I loved Sarah Bessey’s first book, Jesus Feminist, so I happily joined the launch team for her highly anticipated second book, Out of Sorts: Making Peace with an Evolving Faith (Howard Books, 2015). Launch team members can connect with one another in a Facebook group and on Twitter, I’ve been tweeting some choice quotes as I’ve been reading, and have been both blessed and challenged by Sarah’s personal story of her evolving faith.

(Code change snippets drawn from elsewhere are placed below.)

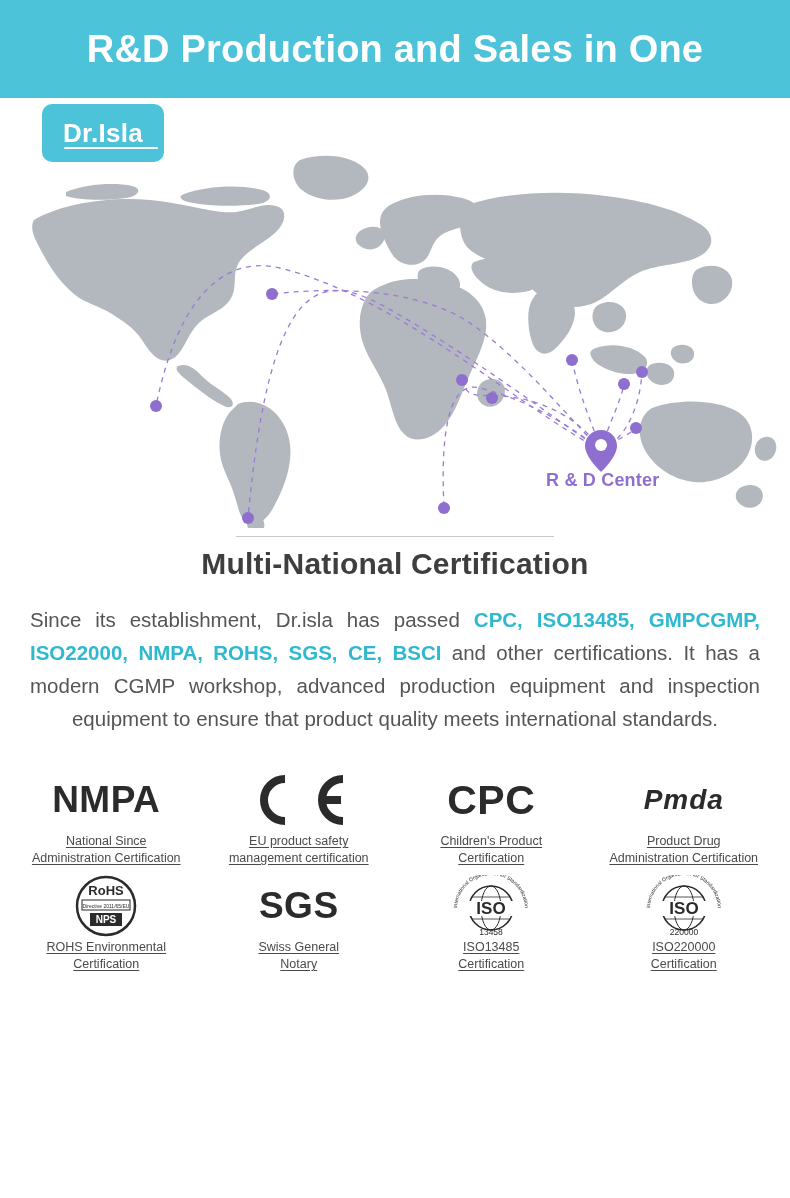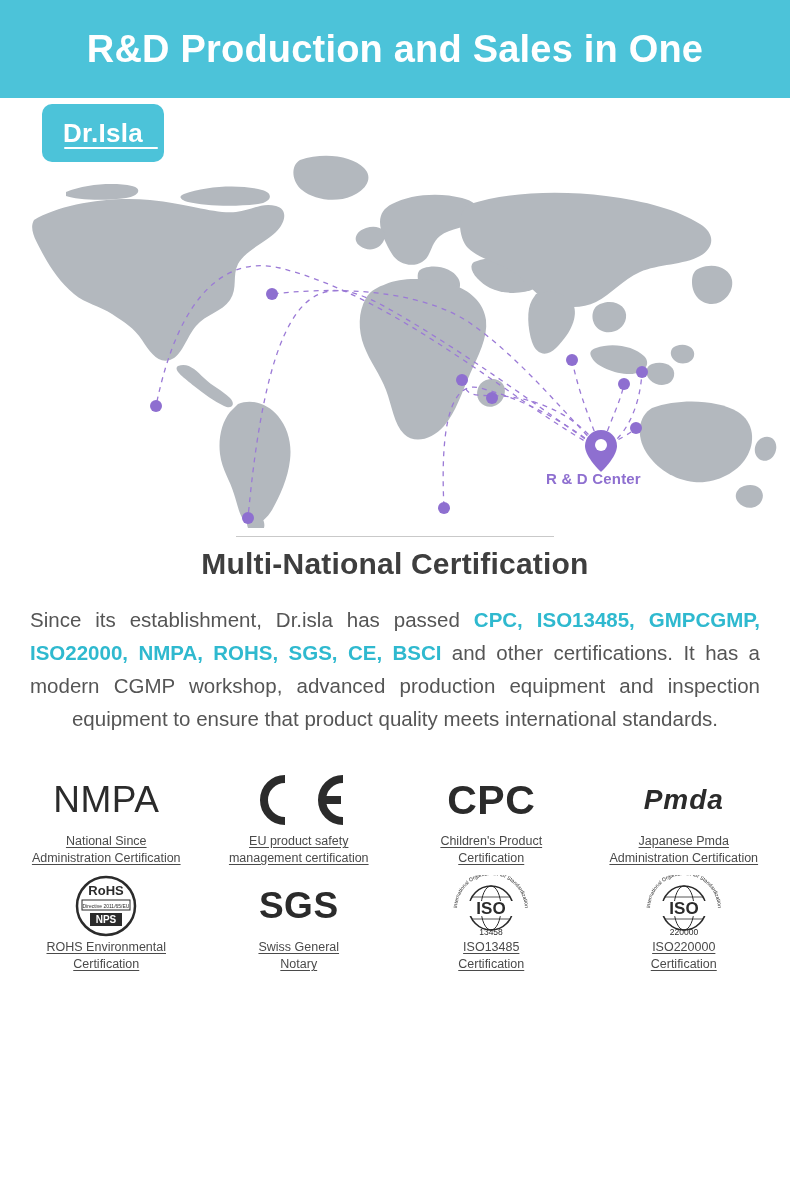"R & D Center" .rd-label { font-size: 15px -> 18px }
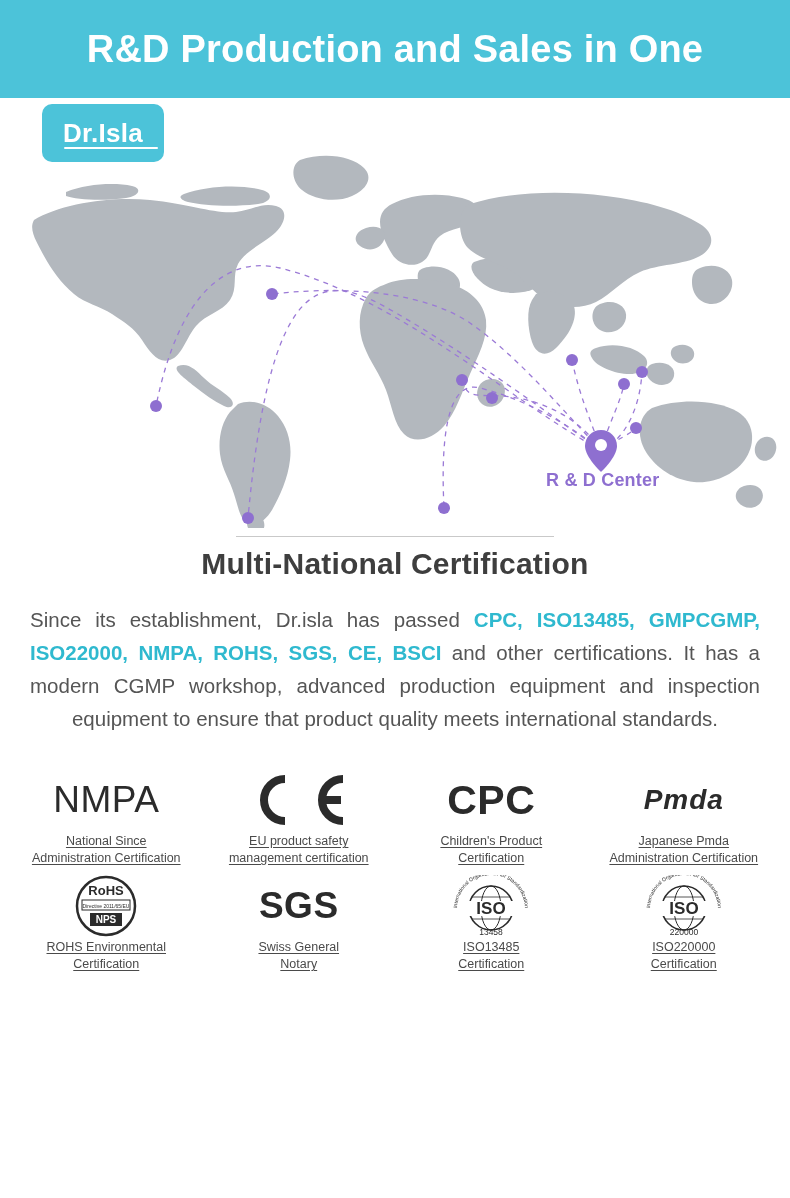"NMPA" .mark-nmpa { font-weight: normal -> bold }
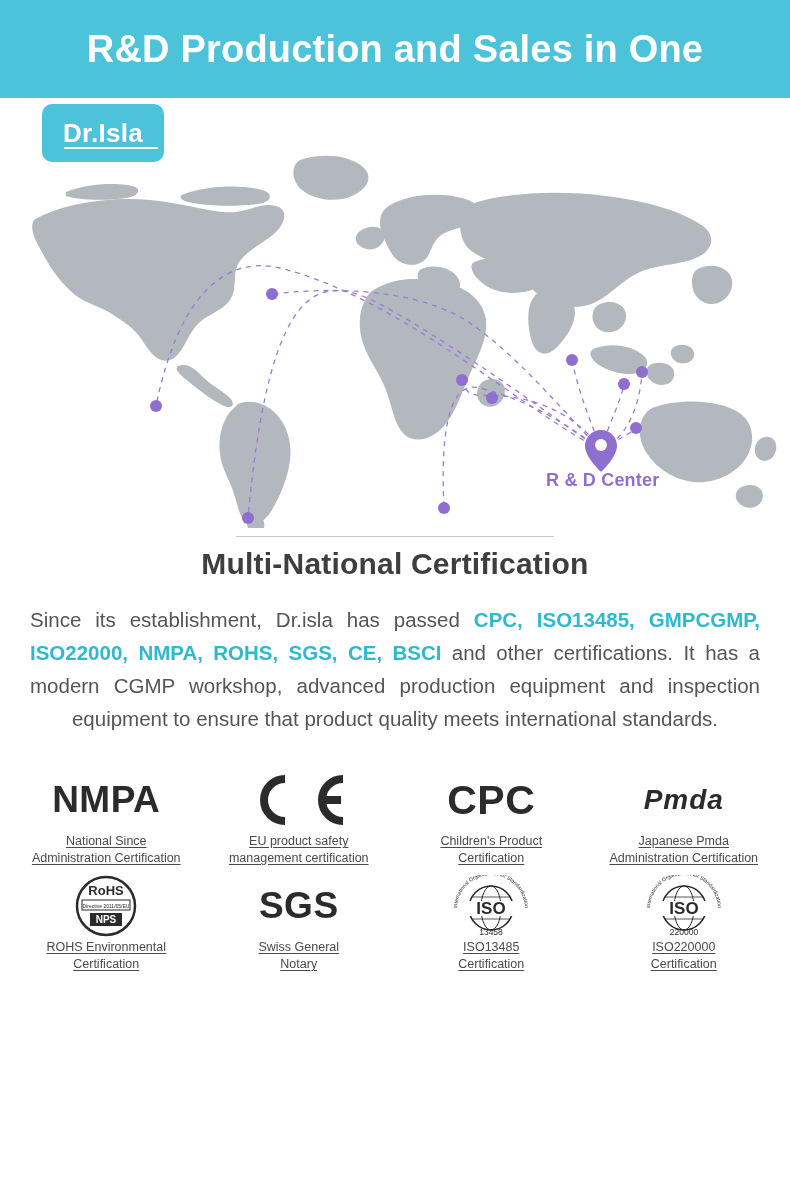"Japanese Pmda" span { text: Japanese Pmda -> Product Drug }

For me the blessing has come in Sarah’s transparency about her life–from what she calls the happy-clappy faith of her youth, to her immersion in the church along with her husband as a youth pastor, to her sober step away from church life, to her rediscovery of Jesus, to a second naivete of faith with room for those old happy-clappy songs along with on-going questions, lament, and mystery. Only of course she tells her story in her own unique voice that shines in her previous book, not as a straight-forward narrative from point A to B, but as a story of discovery that’s about Jesus, the church, theology, the Bible, grief, vocation, and so much more.
Sarah’s metaphor of sorting out your faith as you might sort out your basement and have a garage sale makes sense to me. Each time I’ve moved (all 12 times!), I’ve had to sort out what to take, what to leave behind, what to give away or sell. Some of those decisions came easily, like giving away the clothes at the back of the closet that no longer fit. Other decisions required more deliberation, like whether to take all of my journals to seminary with me (sadly, no) or leave them stowed with various other boxes and pieces of furniture (yes, thanks to Mom and Dad).
I’ve been sorting out my faith for years too–growing out of some things and into others, leaving some things behind and fiercely holding on to others. Don’t we all do that? Sorting and re-sorting, discarding and re-shaping and re-claiming our whole life long? Not in the same way of course, but change is part of being alive, part of growing up, part of becoming more and more the people God calls us to be. As Sarah writes:
If our theology doesn’t shift and change over our lifetimes,
then I have to wonder if we’re paying attention.
The challenge is to consider our own lives and to pay attention. What have you sorted out in your own life and faith? Are you in the midst of sorting, or do you know someone who is? Sarah Bessey’s Out of Sorts makes a great companion along the way.
Disclosure: As part of the Out of Sorts launch team, I received a complimentary copy of the book–alas, Canadians were not eligible for a physical copy, but oh well, I made another exception to my usual practice of reviewing physical books only, and it was definitely worth it. As always, the views in this article are my own.